Compared to the 100 nursing homes in Colorado, VALLEY REHABILITATION AND HEALTHCARE CENTER, THE's overall rating (5 stars) is above the state average of 3.2, staff turnover (54%) is near the state average of 46%, and health inspection rating (4 stars) is above the national benchmark.

What Should Families Ask When Visiting Valley Rehabilitation And Healthcare Center, The?

Based on this facility's data, families visiting should ask: "Can you walk me through typical staffing levels on day, evening, and night shifts?" "Can I visit during a mealtime to observe dining assistance and food quality?" "How do you handle medical emergencies, and what is your hospital transfer rate?" "Can I speak with family members of current residents about their experience?" These questions are particularly relevant given the below-average staffing rating.

Is Valley Rehabilitation And Healthcare Center, The Safe?

Based on CMS inspection data, VALLEY REHABILITATION AND HEALTHCARE CENTER, THE has a clean safety record: no substantiated abuse findings (meaning no confirmed cases of resident harm), no Immediate Jeopardy citations (the most serious violation level indicating risk of serious injury or death), and is not on the Special Focus Facility watch list (a federal program monitoring the lowest-performing 1% of nursing homes). The facility has a 5-star overall rating and ranks #1 of 100 nursing homes in Colorado. While no facility is perfect, families should still ask about staff-to-resident ratios and recent inspection results during their visit.

Do Nurses at Valley Rehabilitation And Healthcare Center, The Stick Around?

VALLEY REHABILITATION AND HEALTHCARE CENTER, THE has a staff turnover rate of 54%, which is 7 percentage points above the Colorado average of 46%. Moderate turnover is common in nursing homes, but families should still ask about staff tenure and how the facility maintains care continuity when employees leave.

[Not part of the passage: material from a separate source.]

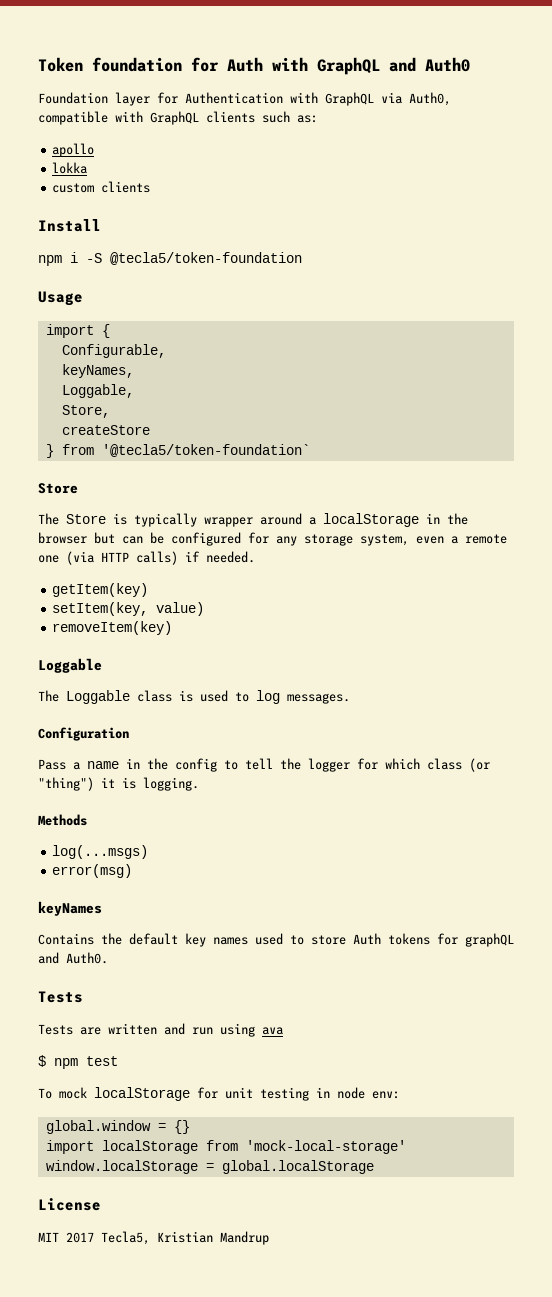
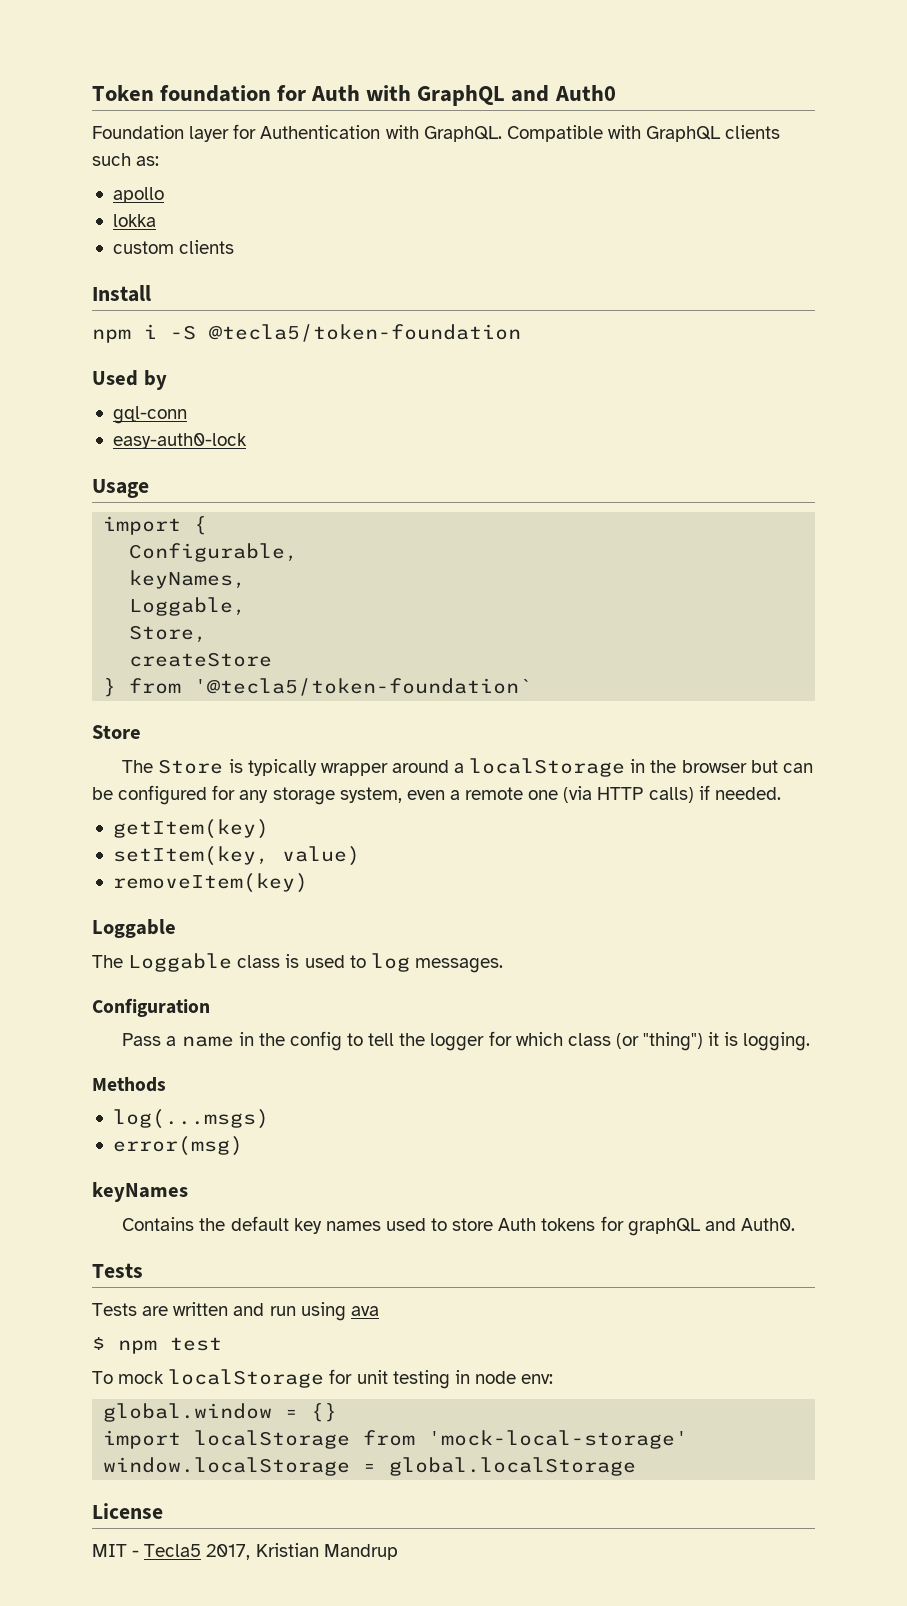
[325,92,451,106] [38,111,108,125] GraphQL via Auth0, compatible -> [423,125,603,142] GraphQL. Compatible
(302, 258) none -> [92,370,167,390] [112,406,187,424] [112,433,247,449] // Used by // gql-conn // easy-auth0-lock
[66,1231,150,1245] 2017 Tecla5, -> [132,1544,251,1560] - Tecla5 2017,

Was Valley Rehabilitation And Healthcare Center, The Ever Fined?

VALLEY REHABILITATION AND HEALTHCARE CENTER, THE has no federal fines on record. CMS issues fines when nursing homes fail to meet care standards or don't correct problems found during inspections. The absence of fines suggests the facility has either maintained compliance or corrected any issues before penalties were assessed. This is a positive indicator, though families should still review recent inspection reports for the full picture.

Is Valley Rehabilitation And Healthcare Center, The on Any Federal Watch List?

VALLEY REHABILITATION AND HEALTHCARE CENTER, THE is not on any federal watch list. The most significant is the Special Focus Facility (SFF) program, which identifies the bottom 1% of nursing homes nationally based on persistent, serious quality problems. Not being on this list means the facility has avoided the pattern of deficiencies that triggers enhanced federal oversight. This is a positive indicator, though families should still review the facility's inspection history directly.